From: Eric Wong <e@80x24.org>
To: Konstantin Ryabitsev <konstantin@linuxfoundation.org>
Cc: meta@public-inbox.org
Subject: [RFC] www: add topics.html endpoint [was: Query to see all new "topics"]
Date: Thu, 9 Nov 2023 02:45:08 +0000 [thread overview]
Message-ID: <20231109024508.M429662@dcvr> (raw)
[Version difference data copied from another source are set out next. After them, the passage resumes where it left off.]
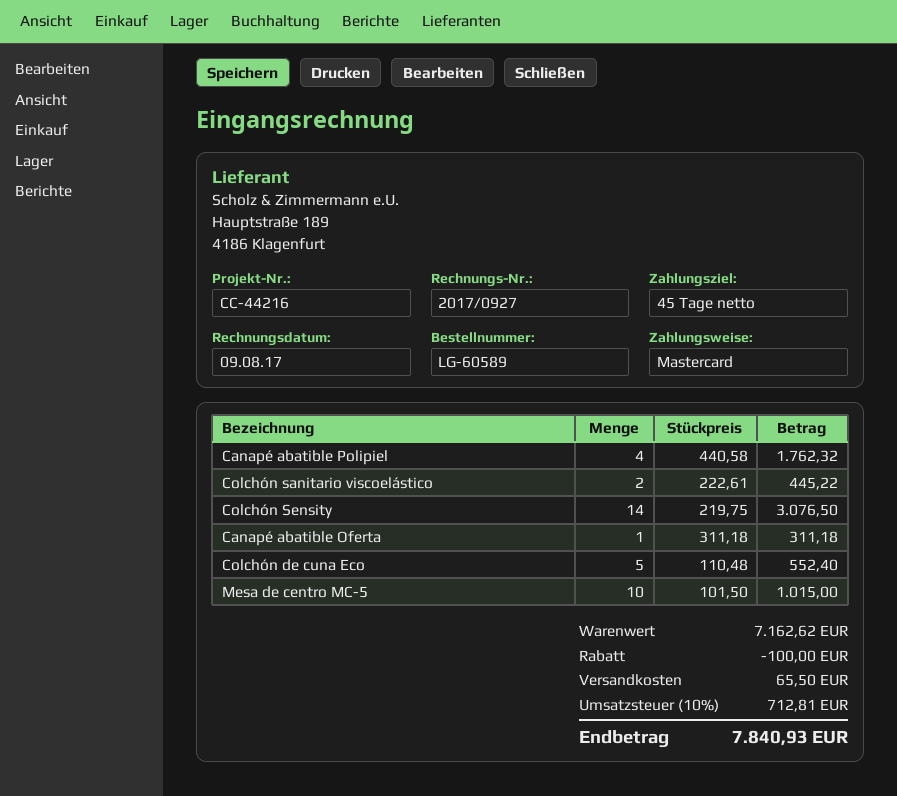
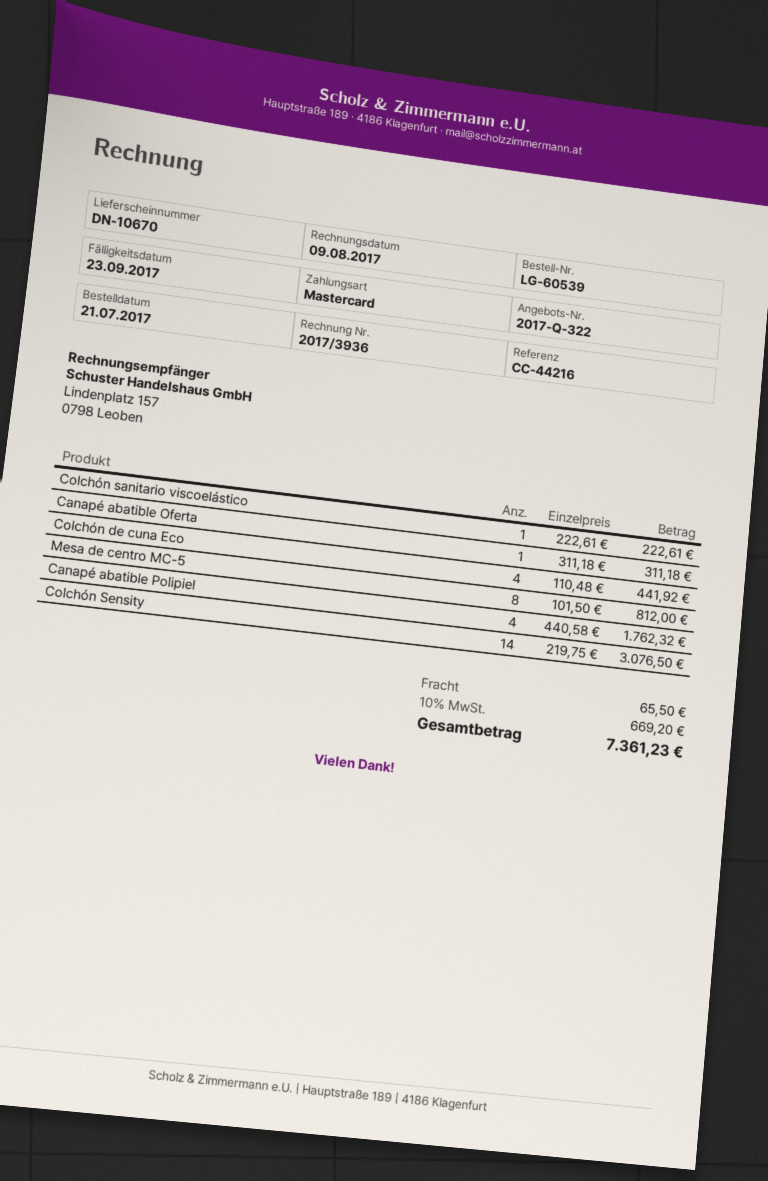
order number: LG-60589 -> LG-60539
invoice number: 2017/0927 -> 2017/3936
Colchón sanitario viscoelástico: 2 x 222.61 = 445.22 -> 1 x 222.61 = 222.61
Colchón de cuna Eco: 5 x 110.48 = 552.40 -> 4 x 110.48 = 441.92
Mesa de centro MC-5: 10 x 101.50 = 1015.00 -> 8 x 101.50 = 812.00
discount: 100.00 -> none
tax: 10% = 712.81 -> 10% = 669.20
total: 7840.93 -> 7361.23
In-Reply-To: <20231107-skilled-cobra-of-swiftness-a6ff26@meerkat>
Konstantin Ryabitsev <konstantin@linuxfoundation.org> wrote:
> Hello:
>
> Following the discussion on the ksummit list [1], I wanted to give someone a query
> they could use to keep an eye on any new threads. Is there a xapian query that
> can be used to effectively say "return just top-level messages and exclude any
> follow-ups"? It's not quite as simple as "s:* AND NOT s:Re:" because we also
> want to exclude threaded patches. Some kind of equivalent of "any messages
> without an in-reply-to/references header"?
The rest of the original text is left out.